- **Task brief**
Search the data for the word "This" and copy every line that contains it.

- **Edit difference data**
________________________

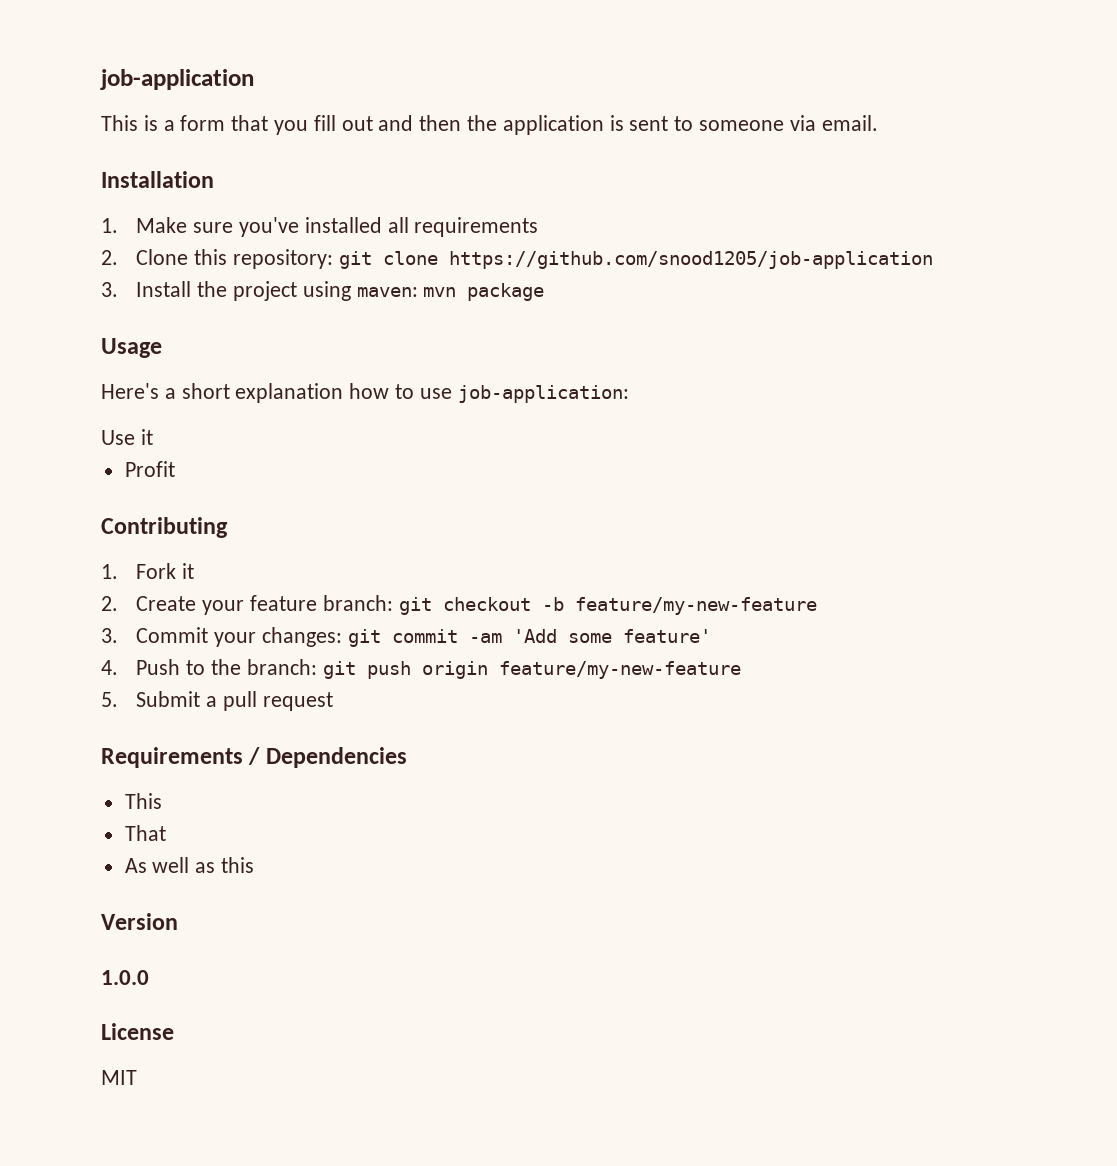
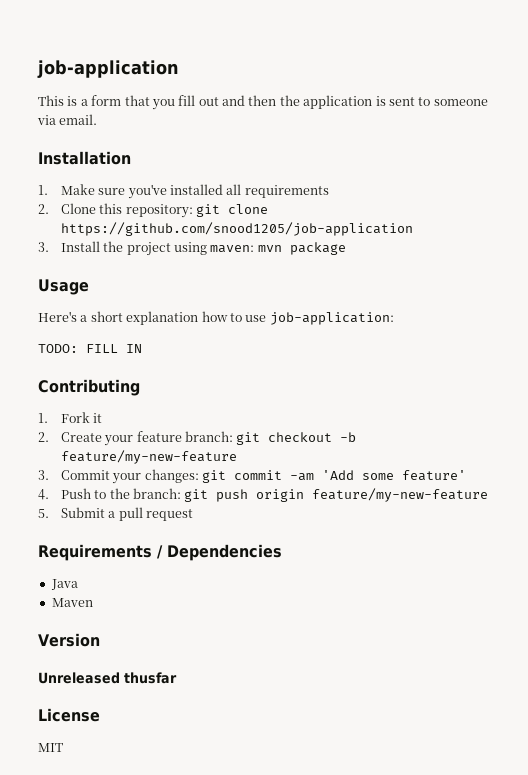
[101,429,153,445] [124,461,175,477] Use it // Profit -> [38,344,142,353] TODO: FILL IN
[124,793,162,809] [124,825,166,841] [124,857,255,873] This // That // As well as this -> [50,579,78,590] [51,598,93,607] Java // Maven
[101,970,149,985] 1.0.0 -> [38,672,177,684] Unreleased thusfar

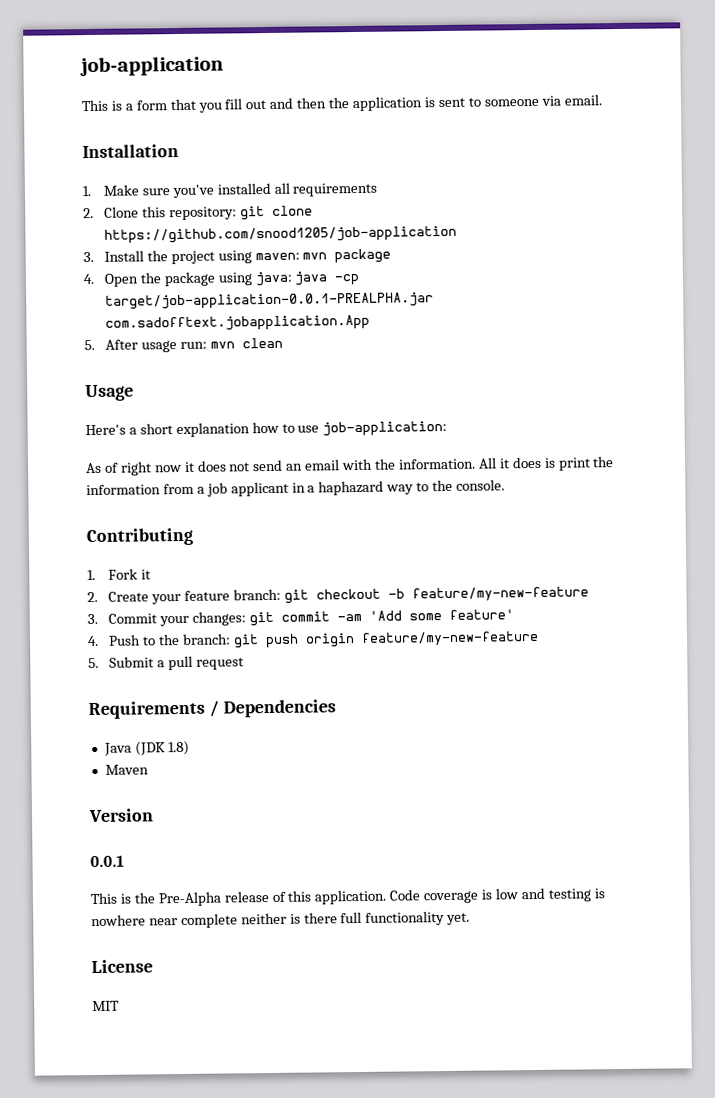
(346, 248) none -> [83,271,361,287] [104,292,434,310] [104,314,370,332] [84,337,283,353] // 4. Open the package using java: java -cp target/job-application-0.0.1-PREALPHA.jar com.sadofftext.jobapplication.App // 5. After usage run: mvn clean
[38,344,142,353] TODO: FILL IN -> [86,456,615,476] [86,479,506,497] As of right now it does not send an email with the information. All it does is print the information from a job applicant in a haphazard way to the console.
(78, 584) none -> [134,740,190,756] (JDK 1.8)
[38,672,177,684] Unreleased thusfar -> [90,855,124,868] [90,887,605,907] [91,911,471,929] 0.0.1 // This is the Pre-Alpha release of this application. Code coverage is low and testing is nowhere near complete neither is there full functionality yet.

________________________

- **Reply**
[124,793,162,809] [124,825,166,841] [124,857,255,873] This // That // As well as this -> [50,579,78,590] [51,598,93,607] Java // Maven
[38,672,177,684] Unreleased thusfar -> [90,855,124,868] [90,887,605,907] [91,911,471,929] 0.0.1 // This is the Pre-Alpha release of this application. Code coverage is low and testing is nowhere near complete neither is there full functionality yet.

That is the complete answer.